Professor Jeremy Sheff’s current research project, “Who Should Pay for Progress?”, has been selected as the lead presentation of the opening plenary session of the 14th Annual Intellectual Property Scholars Conference at UC Berkeley. IPSC is the largest annual gathering of the intellectual property law academy, with over 150 scholars from all over the world presenting this year. Professor Sheff’s project investigates how societies do and should satisfy the moral claims of individuals who create new knowledge.
Professor Cheryl Wade will present a book chapter at the Southeastern Association of Law Schools Annual Meeting on August 3rd, 2014. Her presentation is part of a panel on Financial Institutions Law and Regulation.

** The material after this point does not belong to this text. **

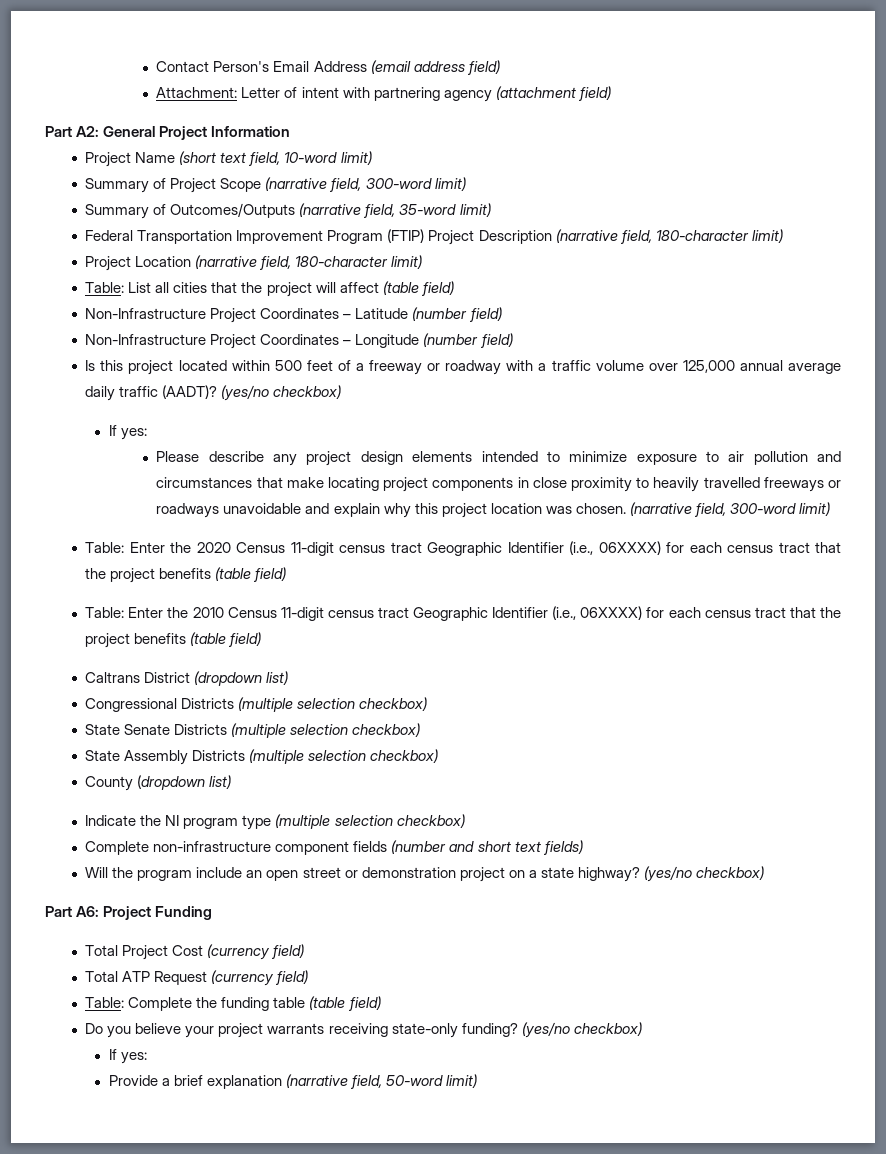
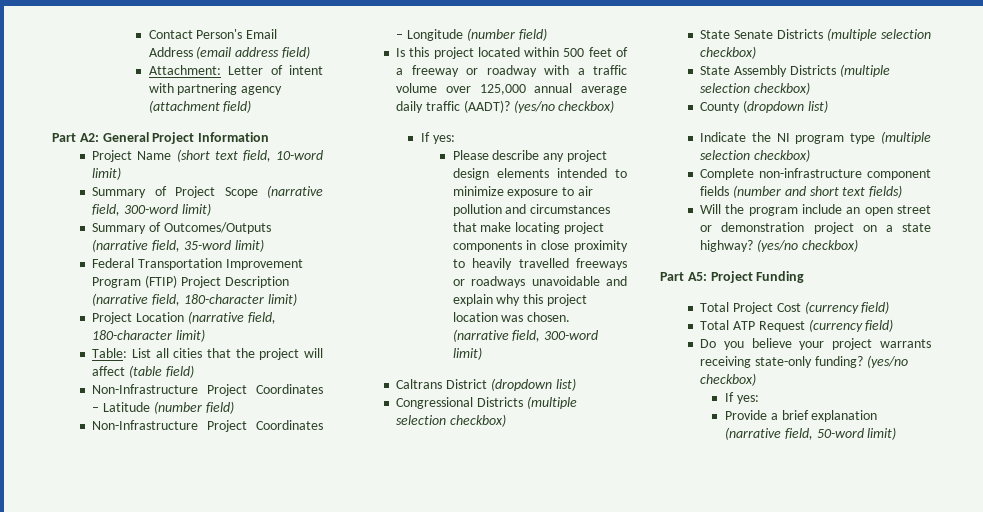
- Table: Enter the 2020 Census 11-digit census tract Geographic Identifier (i.e., 06XXXX) for each census tract that the project benefits (table field)
- Table: Enter the 2010 Census 11-digit census tract Geographic Identifier (i.e., 06XXXX) for each census tract that the project benefits (table field)
- Part A6: Project Funding
+ Part A5: Project Funding
- Table: Complete the funding table (table field)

Professor Rosemary Salomone will speak on Monday, July 21st at the International Political Science Association 23rd World Congress in Montreal. The topic of her paper is “Making New Citizens: Transatlantic Perspectives on Language, Belonging and Immigrant Schooling.” The following is a summary:
Policies on language and schooling in the United States and Western Europe reveal a decided concern for preserving social cohesion in the face of mounting immigration and cultural and religious diversity. This paper examines how that concern finds expression in contrasting discourses on linguistic pluralism and multiculturalism, how the apparent disconnect between the political rhetoric and reality affects the lives of immigrant students, how the distinct ways in which Europeans and Americans talk about language and immigration influence public attitudes and define the range of language policy options, and how the debate over the role of language in the schools, in one way or another, seems to ignore the impact of globalization and transnationalism and the connection among language, belonging, and citizenship. The discussion begins with the United States where the argument for maintaining immigrant languages, predominantly Spanish, in the schools holds diminishing support despite an unofficial “multiculturalism lite” as a heralded aspect of American identity. By way of contrast, it examines the challenges faced by Western European nations under competing pressures of global English for productivity and supranational directives on multilingualism for European integration and job mobility, while at the same time officially rejecting a presumably “thicker” form of multiculturalism as a politically destabilizing force.